Analysis of components of the alpha-linolenic acid pathway regulated by apigenin. The metabolites belonging to the alpha-linolenic acid pathway that appeared in the analysis panel were: (A) eicosapentaenoic acid, (B) docosapentaenoic acid, and (C) docosahexaenoic acid. The raw values plotted on the upper inserts and the raw values converted to a log2 fold change and plotted using GraphPad Prism were used in the main figure. Significance was determined based on * p < 0.05 and with a log2 fold change difference of +/− 1.5 fold change.

Figure 5

Metabolites of the linoleic acid pathway regulated by apigenin. In the linoleic acid pathway, the metabolites that were differentially regulated by apigenin were: (A) arachidonic acid, and (B) adrenic acid. The upper inserts represent the raw values. The log2 fold change values were plotted using GraphPad and significance set at * p < 0.05 with a +/− 1.5 fold change.

Figure 6

Metabolic pathways regulated by chrysin treatment in negative ion mode. The pathway enrichment analysis and enrichment ratio in the negative ion mode are illustrated in this figure.

Figure 7

Chrysin-regulated pathways in positive ion mode. The enrichment pathway analysis along with the enrichment ratio in the positive ion mode are clearly depicted.

Figure 8

Regulation of alanine metabolism by chrysin: The schematics for alanine regulation in non-hepatic cells are represented. (A) The source of alanine is from either of the glucose metabolites—pyruvate or lactate. The formed alanine is then effluxed of the cell. (B) Represents L-alanine raw values (upper insert) and log2 fold change values. The log2 fold change values for pyruvic acid and lactic acid, which are the acidic forms for pyruvate and lactate with their respective raw values (inserts), are represented in Figure 3 panel (C,D), respectively * p < 0.05.

Figure 9

Chrysin-mediated regulation of metabolites in the urea cycle: Based on the metabolite panel, the urea cycle was the other top regulated metabolic pathway. (A) Glutamate and acetyl CoA act as major substrates for the formation of N-acetyl glutamate and finally carbamoyl phosphate, which is the precursor for substrates in the urea cycle including citrulline, arginine, and ornithine.
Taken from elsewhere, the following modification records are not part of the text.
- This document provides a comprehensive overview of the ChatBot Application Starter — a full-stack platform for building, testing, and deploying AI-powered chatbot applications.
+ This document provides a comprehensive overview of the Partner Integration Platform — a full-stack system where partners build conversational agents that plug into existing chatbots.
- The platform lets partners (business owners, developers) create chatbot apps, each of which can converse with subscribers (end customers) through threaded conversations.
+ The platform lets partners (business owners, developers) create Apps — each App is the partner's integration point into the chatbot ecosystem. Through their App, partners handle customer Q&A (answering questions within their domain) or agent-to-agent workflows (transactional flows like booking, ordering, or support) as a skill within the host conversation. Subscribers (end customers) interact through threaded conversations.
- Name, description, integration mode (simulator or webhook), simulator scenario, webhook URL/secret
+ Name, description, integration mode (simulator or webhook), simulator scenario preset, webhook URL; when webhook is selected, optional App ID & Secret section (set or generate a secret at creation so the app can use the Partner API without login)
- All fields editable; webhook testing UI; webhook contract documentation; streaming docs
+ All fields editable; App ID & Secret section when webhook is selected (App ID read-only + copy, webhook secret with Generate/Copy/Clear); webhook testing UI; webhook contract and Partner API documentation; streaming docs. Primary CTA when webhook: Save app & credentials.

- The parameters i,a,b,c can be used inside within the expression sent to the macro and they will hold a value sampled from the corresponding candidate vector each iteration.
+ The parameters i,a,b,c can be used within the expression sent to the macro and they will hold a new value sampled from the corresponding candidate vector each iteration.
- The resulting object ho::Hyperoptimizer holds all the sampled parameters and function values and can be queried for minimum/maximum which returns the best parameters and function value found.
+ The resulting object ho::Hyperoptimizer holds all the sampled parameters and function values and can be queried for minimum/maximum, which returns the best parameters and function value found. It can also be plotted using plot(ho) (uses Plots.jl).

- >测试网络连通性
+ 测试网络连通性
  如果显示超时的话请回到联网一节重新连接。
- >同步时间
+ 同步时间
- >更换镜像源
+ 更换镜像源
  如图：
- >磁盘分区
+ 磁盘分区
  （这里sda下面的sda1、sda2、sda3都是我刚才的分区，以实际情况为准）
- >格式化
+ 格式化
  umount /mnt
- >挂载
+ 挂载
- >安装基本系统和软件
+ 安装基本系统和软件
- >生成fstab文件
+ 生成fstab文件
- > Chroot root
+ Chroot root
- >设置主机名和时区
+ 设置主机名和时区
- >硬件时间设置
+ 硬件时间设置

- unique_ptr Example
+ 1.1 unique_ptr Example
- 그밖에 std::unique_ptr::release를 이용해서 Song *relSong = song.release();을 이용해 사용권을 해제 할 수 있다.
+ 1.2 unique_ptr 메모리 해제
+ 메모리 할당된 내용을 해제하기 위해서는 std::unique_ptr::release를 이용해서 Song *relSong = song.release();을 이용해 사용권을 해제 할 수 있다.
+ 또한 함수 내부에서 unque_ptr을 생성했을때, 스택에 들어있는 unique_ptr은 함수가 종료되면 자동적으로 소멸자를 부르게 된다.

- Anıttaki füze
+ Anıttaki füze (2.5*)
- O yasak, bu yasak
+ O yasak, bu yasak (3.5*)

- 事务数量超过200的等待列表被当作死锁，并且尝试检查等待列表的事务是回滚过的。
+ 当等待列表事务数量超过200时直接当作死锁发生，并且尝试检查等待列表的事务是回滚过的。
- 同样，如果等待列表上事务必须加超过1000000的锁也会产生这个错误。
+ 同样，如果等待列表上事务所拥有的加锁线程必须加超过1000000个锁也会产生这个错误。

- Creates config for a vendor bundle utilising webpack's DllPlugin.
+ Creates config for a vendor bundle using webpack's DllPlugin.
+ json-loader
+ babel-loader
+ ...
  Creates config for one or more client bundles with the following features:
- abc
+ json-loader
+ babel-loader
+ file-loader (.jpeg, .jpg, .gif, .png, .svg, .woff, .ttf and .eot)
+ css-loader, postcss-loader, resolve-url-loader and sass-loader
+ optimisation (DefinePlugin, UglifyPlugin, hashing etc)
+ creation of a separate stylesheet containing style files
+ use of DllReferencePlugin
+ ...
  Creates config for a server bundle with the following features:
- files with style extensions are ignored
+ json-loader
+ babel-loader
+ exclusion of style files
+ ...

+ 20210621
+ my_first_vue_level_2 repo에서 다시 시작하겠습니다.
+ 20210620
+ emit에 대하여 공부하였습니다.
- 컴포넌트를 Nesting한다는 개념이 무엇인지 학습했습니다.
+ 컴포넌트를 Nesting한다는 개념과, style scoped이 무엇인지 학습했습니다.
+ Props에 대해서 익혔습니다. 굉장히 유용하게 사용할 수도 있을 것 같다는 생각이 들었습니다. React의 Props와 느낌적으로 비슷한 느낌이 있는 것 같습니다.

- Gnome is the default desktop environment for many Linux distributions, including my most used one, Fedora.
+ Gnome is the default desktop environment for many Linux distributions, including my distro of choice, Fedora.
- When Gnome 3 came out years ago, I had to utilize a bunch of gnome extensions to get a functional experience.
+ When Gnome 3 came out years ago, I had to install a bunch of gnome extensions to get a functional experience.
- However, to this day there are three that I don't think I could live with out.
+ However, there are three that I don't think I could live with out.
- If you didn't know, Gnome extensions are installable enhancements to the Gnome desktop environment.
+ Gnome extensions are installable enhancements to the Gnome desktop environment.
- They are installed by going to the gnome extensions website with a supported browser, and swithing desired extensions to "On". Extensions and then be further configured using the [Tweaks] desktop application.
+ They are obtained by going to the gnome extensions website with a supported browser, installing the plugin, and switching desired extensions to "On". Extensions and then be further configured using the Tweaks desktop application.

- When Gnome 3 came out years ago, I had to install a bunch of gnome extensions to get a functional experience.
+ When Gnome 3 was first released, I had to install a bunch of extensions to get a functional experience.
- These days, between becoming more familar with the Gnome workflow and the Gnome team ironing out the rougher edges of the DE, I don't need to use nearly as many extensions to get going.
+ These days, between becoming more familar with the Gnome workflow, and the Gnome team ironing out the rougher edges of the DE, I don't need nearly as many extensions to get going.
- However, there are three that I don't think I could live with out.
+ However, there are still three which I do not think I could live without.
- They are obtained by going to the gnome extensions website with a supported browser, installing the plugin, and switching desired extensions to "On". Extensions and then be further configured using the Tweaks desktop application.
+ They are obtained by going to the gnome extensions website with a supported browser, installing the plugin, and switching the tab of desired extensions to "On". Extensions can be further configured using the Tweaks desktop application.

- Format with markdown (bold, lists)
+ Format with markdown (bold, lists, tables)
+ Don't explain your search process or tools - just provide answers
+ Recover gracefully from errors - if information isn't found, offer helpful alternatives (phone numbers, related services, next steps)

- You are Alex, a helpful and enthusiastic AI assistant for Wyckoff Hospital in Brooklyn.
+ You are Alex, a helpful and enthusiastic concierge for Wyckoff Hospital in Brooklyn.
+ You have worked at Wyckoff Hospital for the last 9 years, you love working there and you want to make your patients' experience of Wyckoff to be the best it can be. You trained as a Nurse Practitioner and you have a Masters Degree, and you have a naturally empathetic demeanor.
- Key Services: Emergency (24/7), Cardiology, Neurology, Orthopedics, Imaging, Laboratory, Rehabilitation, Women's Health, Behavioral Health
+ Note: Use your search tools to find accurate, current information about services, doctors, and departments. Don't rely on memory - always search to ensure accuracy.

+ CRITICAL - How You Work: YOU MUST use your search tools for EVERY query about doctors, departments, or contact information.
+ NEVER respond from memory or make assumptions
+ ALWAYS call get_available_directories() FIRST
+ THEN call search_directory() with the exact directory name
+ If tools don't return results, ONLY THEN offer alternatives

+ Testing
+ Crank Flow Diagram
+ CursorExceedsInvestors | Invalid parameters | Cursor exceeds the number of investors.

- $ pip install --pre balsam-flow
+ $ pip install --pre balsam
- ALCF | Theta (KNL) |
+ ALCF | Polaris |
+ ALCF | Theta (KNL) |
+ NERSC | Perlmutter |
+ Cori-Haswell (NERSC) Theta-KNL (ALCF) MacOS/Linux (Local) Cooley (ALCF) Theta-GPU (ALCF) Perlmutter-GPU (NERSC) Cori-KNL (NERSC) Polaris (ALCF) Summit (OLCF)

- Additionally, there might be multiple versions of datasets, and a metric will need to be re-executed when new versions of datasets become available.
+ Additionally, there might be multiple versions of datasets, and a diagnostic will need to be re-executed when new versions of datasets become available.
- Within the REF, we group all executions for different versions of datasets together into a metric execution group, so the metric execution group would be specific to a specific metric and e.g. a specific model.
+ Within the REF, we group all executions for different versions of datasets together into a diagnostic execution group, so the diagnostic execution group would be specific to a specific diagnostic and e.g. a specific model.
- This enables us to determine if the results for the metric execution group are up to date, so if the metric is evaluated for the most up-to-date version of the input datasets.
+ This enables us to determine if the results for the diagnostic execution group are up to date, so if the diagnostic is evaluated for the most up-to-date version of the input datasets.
The raw values (upper inserts) and the log2 fold change values of (B) L-arginine, (C) D-ornithine, and (D) orotidine are expressed, respectively. The protonated forms of N-acetylated glutamate and glutamate, N-acetyl L-glutamic acid, and L-glutamic acid with the raw values (upper inserts) and calculated log2 fold change values are represented in (E,F), respectively * p < 0.05.

Figure 10

Downregulation of cholesterol and uric acid pathways by apigenin and chrysin: Both apigenin and chrysin demonstrated to have a suppressive effect on the cholesterol biosynthetic pathway and uric acid pathway based on the major metabolites belonging to these pathways. (A) 7-Dehydrocholesterol and (B) xanthosine levels as determined by raw values (upper inserts) and log2 fold change values as expressed in respective figures with a significance of * p < 0.05.

Figure 11

Summary diagram demonstrating the distinct and similar metabolic pathways regulated by apigenin and chrysin. Apigenin, through the regulation of the alpha-linolenic and linoleic acid pathways, generates endogenous anti-inflammatory and vasorelaxant metabolites. On the other hand, chrysin, by regulating alanine and urea cycles, suppresses the gluconeogenesis, protein synthesis, and pyrimidine synthesis pathways. Both apigenin and chrysin demonstrate converging effects by inhibiting the generation of metabolites involved in biosynthesis of cholesterol and uric acid pathways.